I have a friend from home country who works in wall streets. She went to
Princeton and is pretty high up there in management echelon. She has a fierce
and competitive personality. She would always encourage me to go on meditation
retreats in MA (Massachusetts), and she goes there pretty often. She also goes
to a meditation group who meet near Times Square every few weeks. But you know
what, I found her life to be miserable. She has had at least two mental
breakdowns that I know of. She is always inquisitive of what I am doing, what
job I have, how much I make at the moment whenever I see her. In my mind, I
wanted to tell her, "Sister (a way of addressing someone older with respect in
my culture), you're always stressed out and need meditation therapy because
you are always worried about what/how others are doing. Meditation wouldn't
help you much if you keep doing this." But of course, I don't want to spoil
our friendship, so I never told her that.

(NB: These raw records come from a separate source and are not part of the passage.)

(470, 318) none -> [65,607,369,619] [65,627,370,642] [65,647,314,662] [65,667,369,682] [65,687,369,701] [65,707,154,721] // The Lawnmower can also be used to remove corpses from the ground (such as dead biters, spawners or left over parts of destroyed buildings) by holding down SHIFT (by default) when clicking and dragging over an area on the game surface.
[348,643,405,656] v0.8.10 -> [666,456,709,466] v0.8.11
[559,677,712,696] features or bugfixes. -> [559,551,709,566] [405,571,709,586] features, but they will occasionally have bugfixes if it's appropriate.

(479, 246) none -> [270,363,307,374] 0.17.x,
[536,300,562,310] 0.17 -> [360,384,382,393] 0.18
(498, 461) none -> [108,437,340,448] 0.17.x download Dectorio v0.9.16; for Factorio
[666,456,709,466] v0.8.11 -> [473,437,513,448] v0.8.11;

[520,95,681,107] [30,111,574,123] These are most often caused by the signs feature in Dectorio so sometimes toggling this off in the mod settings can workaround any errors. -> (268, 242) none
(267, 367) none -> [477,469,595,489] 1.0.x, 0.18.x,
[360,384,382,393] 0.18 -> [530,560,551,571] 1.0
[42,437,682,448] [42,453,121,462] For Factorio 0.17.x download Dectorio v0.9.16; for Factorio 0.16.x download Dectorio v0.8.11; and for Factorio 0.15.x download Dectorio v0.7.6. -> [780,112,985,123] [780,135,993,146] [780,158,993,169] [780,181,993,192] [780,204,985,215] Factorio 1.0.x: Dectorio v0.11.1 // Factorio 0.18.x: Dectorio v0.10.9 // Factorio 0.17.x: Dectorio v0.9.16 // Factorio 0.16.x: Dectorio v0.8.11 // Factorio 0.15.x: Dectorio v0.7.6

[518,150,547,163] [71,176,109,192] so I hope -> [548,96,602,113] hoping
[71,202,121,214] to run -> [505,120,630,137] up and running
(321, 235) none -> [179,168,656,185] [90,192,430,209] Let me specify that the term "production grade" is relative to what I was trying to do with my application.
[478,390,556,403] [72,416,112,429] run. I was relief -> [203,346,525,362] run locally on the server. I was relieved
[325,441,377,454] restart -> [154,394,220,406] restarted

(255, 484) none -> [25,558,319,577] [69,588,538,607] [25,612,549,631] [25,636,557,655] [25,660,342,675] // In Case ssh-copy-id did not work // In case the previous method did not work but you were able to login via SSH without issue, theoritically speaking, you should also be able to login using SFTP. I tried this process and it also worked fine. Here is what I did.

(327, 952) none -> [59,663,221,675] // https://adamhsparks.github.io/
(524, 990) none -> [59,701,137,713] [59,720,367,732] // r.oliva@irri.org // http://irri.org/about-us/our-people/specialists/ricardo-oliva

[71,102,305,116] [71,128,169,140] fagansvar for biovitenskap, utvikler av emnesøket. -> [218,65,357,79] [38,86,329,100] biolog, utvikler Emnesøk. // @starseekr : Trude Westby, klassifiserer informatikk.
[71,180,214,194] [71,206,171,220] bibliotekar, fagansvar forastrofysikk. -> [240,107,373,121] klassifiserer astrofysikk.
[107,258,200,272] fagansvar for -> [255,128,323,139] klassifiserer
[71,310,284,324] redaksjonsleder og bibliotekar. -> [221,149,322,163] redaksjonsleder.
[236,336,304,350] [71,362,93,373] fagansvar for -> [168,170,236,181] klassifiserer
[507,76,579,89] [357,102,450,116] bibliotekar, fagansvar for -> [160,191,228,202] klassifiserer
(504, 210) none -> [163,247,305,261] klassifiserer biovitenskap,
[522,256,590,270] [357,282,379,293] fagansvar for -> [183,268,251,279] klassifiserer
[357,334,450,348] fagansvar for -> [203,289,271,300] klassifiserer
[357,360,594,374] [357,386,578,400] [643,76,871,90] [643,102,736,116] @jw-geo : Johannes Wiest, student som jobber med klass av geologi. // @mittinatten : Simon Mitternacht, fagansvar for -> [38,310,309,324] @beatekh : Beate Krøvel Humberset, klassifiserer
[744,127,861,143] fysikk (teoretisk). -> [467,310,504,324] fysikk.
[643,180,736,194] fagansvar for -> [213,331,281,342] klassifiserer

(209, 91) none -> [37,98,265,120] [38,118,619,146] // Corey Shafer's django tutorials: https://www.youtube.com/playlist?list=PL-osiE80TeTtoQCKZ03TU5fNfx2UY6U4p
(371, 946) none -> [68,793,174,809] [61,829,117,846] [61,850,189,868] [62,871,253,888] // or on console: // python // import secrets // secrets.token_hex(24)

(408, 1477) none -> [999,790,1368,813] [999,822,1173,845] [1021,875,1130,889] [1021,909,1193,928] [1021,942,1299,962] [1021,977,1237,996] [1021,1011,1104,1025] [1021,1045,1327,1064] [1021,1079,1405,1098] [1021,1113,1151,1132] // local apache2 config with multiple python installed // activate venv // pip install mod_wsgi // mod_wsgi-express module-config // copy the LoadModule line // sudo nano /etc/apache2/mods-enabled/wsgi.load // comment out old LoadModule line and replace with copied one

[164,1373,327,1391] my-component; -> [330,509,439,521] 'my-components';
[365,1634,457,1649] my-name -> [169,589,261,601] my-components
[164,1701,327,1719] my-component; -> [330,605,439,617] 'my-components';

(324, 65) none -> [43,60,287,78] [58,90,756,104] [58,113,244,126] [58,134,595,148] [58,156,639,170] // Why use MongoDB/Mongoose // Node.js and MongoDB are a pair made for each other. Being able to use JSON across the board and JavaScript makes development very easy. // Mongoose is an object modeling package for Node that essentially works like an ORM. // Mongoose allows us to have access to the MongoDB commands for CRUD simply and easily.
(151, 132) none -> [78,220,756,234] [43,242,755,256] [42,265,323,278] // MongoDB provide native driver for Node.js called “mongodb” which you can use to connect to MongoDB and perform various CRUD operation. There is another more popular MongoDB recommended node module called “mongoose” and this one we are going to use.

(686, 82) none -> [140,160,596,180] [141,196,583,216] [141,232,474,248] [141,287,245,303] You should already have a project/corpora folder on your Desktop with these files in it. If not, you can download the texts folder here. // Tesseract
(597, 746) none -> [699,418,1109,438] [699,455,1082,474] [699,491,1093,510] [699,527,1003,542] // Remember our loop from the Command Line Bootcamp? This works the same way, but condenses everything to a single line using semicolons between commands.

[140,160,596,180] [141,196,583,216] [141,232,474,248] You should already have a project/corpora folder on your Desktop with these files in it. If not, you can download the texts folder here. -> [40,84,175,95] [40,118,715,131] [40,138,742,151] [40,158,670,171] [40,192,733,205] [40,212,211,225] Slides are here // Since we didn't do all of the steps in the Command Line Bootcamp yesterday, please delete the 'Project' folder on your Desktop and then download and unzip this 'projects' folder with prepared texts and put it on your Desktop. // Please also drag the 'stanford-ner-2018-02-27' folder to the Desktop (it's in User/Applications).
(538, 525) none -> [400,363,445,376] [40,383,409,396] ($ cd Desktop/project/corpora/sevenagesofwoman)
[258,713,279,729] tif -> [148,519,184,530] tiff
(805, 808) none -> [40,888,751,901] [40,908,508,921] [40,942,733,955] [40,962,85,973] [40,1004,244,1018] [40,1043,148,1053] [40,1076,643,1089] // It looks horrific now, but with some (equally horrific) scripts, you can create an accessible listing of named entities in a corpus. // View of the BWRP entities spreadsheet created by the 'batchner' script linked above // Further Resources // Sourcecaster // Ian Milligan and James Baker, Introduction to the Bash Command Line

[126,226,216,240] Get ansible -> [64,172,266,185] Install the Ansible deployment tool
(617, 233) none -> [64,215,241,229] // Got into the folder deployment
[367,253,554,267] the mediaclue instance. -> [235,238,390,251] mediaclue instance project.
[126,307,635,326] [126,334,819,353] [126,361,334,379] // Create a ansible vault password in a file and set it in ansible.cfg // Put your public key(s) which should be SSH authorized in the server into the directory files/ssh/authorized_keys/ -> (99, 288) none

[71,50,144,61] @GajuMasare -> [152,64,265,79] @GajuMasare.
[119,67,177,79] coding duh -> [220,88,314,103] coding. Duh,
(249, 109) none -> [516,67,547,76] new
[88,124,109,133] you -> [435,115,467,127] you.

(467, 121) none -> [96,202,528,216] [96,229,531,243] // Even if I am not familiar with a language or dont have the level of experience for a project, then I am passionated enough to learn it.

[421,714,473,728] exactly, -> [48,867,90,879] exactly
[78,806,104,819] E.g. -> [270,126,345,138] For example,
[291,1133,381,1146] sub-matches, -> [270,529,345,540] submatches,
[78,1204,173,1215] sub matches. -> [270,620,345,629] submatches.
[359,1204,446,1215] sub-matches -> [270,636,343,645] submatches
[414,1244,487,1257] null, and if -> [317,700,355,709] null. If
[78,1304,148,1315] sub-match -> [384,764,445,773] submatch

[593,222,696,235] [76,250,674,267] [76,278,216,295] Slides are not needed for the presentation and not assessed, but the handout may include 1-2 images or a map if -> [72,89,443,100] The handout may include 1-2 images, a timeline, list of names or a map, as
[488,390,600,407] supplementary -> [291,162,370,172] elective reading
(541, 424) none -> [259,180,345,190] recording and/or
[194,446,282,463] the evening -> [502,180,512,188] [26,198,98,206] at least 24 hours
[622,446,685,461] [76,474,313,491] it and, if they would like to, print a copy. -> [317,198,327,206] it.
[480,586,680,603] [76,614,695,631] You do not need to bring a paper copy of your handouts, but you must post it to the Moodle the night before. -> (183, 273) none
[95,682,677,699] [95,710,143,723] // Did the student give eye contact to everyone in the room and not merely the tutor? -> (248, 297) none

I think I see a lot of meditation posts in HN because people here are chasing
a lot of things at the same time. In other words, people here tend to be over-
achievers and ambitious. I am not one, and I'm okay without meditation. I
always try to take middle-path (that is the core of Buddhist teaching from my
understanding) if I can; limit my wants and only try to fill my essential
needs; try to always judge myself as a human (with needs/wants) first and then
from a third person's point of view (to be self-aware so that I can control
myself when I'm too upset/having a bad day); and in general, I just try to
reduce as much "ah-ku-tho" (bad karma including greed, envy, anxiety, anger,
etc.) as I can from my daily life.

Hope this lengthy post is interesting to some.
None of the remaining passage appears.